_Exercise description_: With the pictures removed, retype the lines from the one holding "column TOTAL RETAIL | position: 3 -> 5" through the end of the records, exactly as written.

═══ Working data ═══

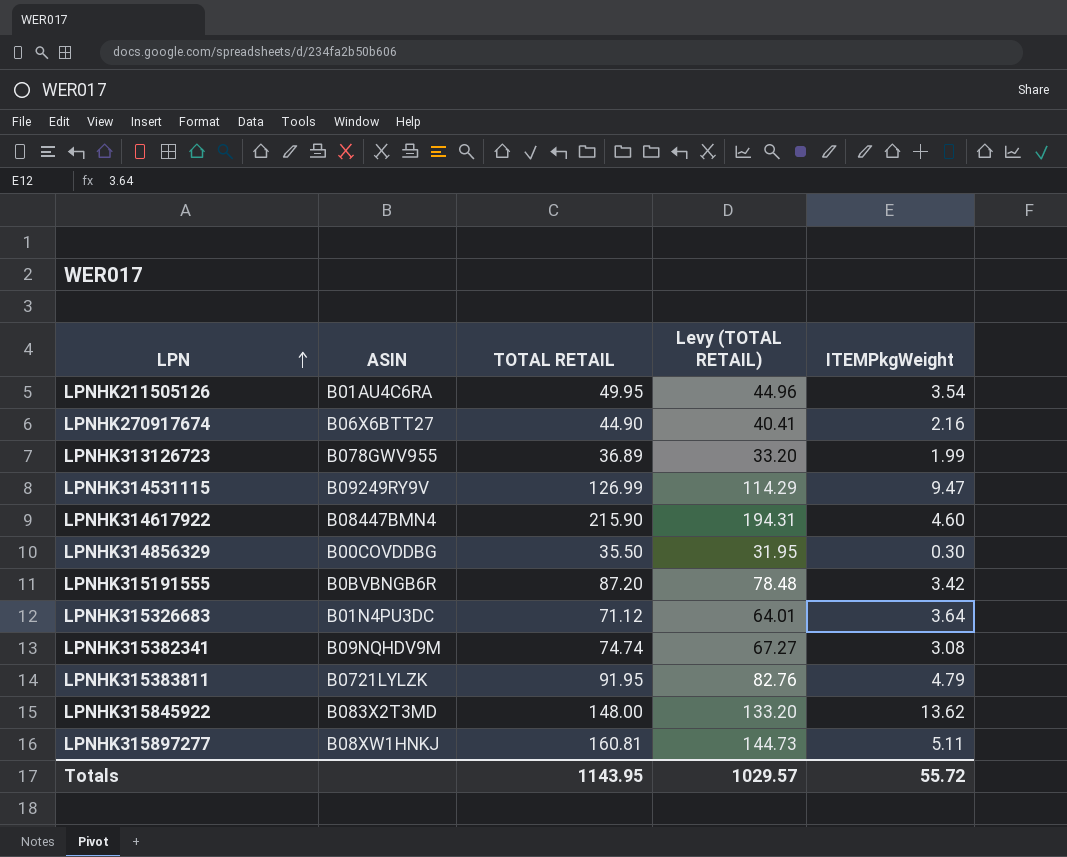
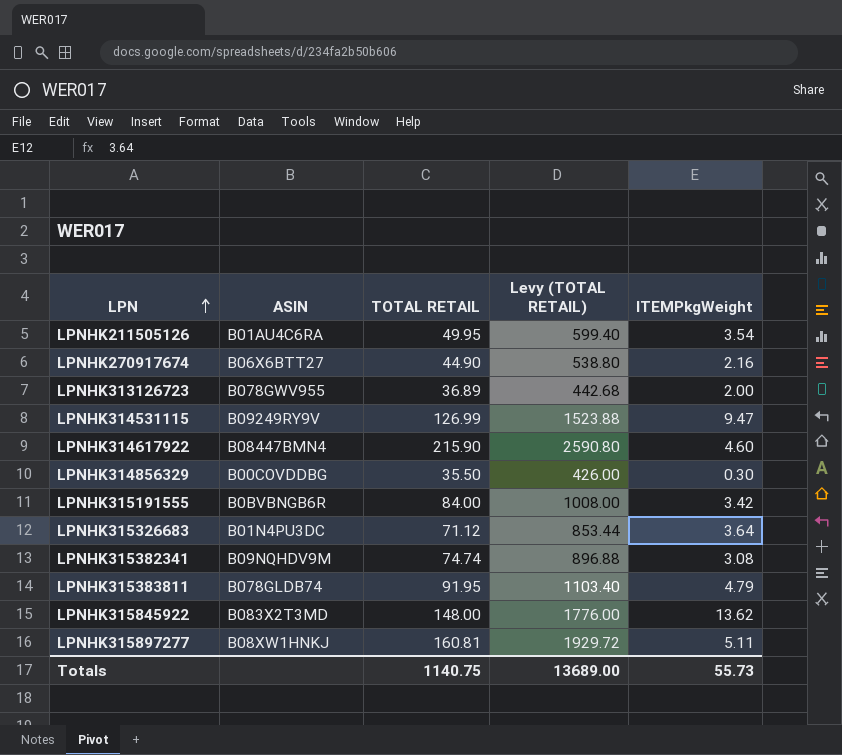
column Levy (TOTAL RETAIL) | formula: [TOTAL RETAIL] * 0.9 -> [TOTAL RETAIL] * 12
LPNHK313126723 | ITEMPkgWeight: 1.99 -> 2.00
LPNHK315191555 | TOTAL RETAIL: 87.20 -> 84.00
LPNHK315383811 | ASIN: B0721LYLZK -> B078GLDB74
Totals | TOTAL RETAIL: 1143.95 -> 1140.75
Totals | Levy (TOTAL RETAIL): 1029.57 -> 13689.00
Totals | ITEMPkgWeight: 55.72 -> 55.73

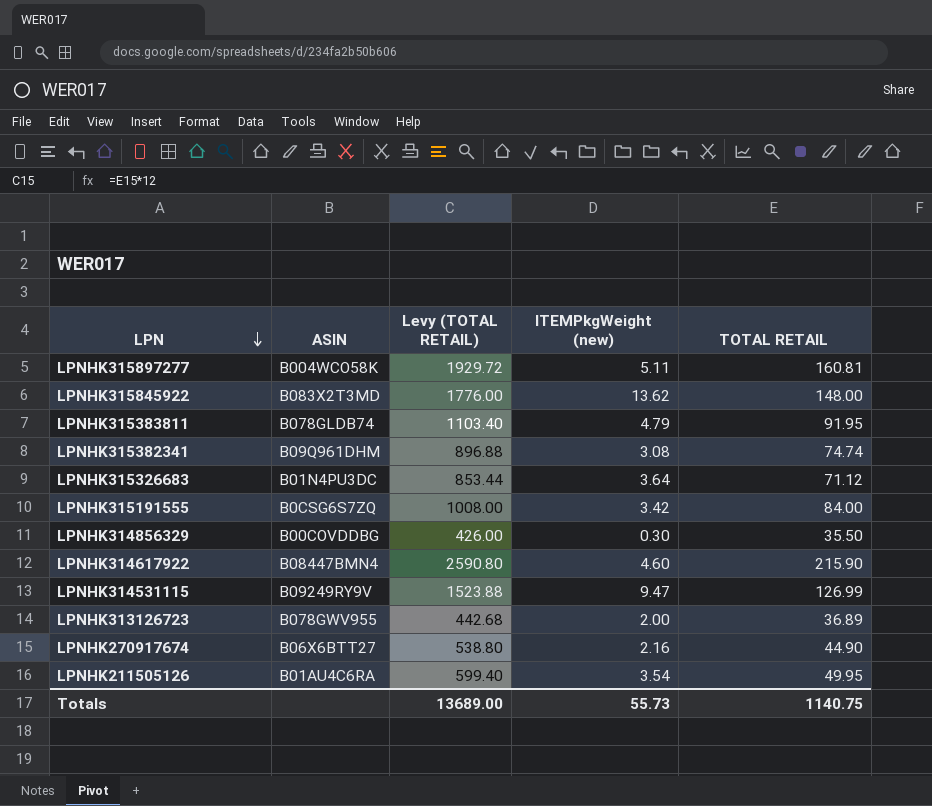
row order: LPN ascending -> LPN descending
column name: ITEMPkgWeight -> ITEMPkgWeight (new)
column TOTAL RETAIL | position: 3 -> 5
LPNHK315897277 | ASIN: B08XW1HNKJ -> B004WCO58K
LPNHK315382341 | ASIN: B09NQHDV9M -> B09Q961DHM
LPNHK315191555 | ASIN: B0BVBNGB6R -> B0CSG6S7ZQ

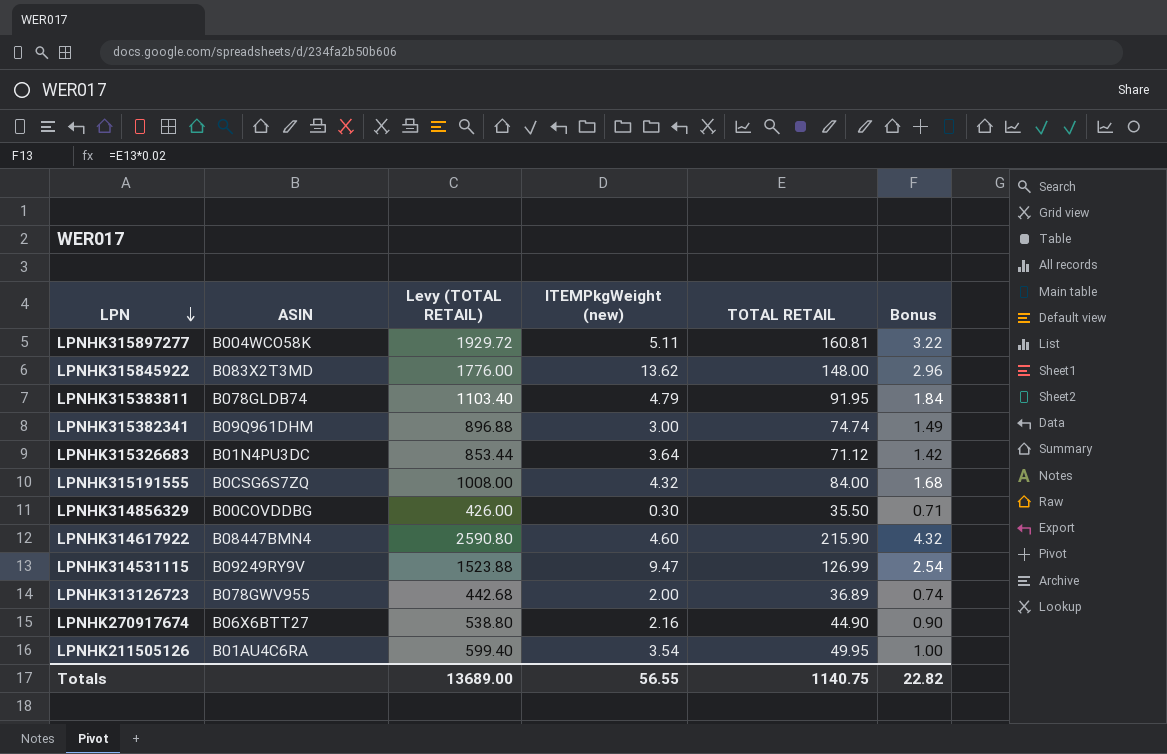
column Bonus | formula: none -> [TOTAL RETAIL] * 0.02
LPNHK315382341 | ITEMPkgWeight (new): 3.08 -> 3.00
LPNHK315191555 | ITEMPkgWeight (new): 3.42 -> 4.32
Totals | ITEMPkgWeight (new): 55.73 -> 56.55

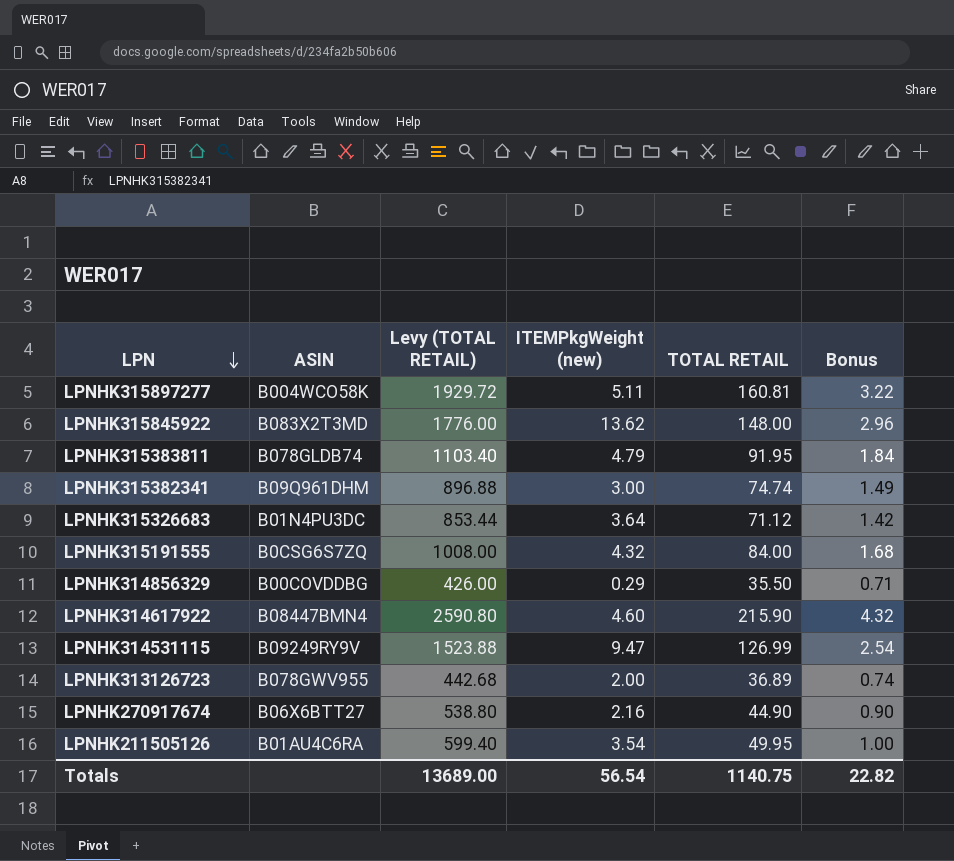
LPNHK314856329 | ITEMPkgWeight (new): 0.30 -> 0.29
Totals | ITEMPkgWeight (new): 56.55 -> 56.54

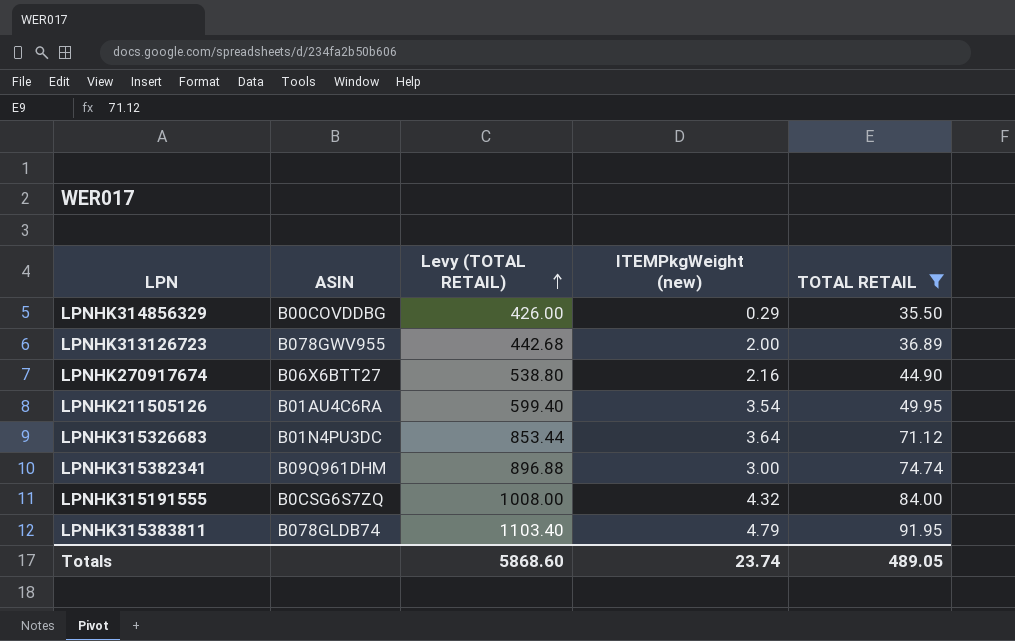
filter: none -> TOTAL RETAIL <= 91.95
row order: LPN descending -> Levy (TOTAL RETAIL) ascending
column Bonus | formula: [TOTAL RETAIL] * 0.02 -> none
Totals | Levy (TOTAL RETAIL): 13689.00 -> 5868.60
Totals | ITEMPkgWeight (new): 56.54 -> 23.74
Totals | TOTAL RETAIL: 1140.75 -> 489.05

═══

_Output below_:
column TOTAL RETAIL | position: 3 -> 5
LPNHK315897277 | ASIN: B08XW1HNKJ -> B004WCO58K
LPNHK315382341 | ASIN: B09NQHDV9M -> B09Q961DHM
LPNHK315191555 | ASIN: B0BVBNGB6R -> B0CSG6S7ZQ

column Bonus | formula: none -> [TOTAL RETAIL] * 0.02
LPNHK315382341 | ITEMPkgWeight (new): 3.08 -> 3.00
LPNHK315191555 | ITEMPkgWeight (new): 3.42 -> 4.32
Totals | ITEMPkgWeight (new): 55.73 -> 56.55

LPNHK314856329 | ITEMPkgWeight (new): 0.30 -> 0.29
Totals | ITEMPkgWeight (new): 56.55 -> 56.54

filter: none -> TOTAL RETAIL <= 91.95
row order: LPN descending -> Levy (TOTAL RETAIL) ascending
column Bonus | formula: [TOTAL RETAIL] * 0.02 -> none
Totals | Levy (TOTAL RETAIL): 13689.00 -> 5868.60
Totals | ITEMPkgWeight (new): 56.54 -> 23.74
Totals | TOTAL RETAIL: 1140.75 -> 489.05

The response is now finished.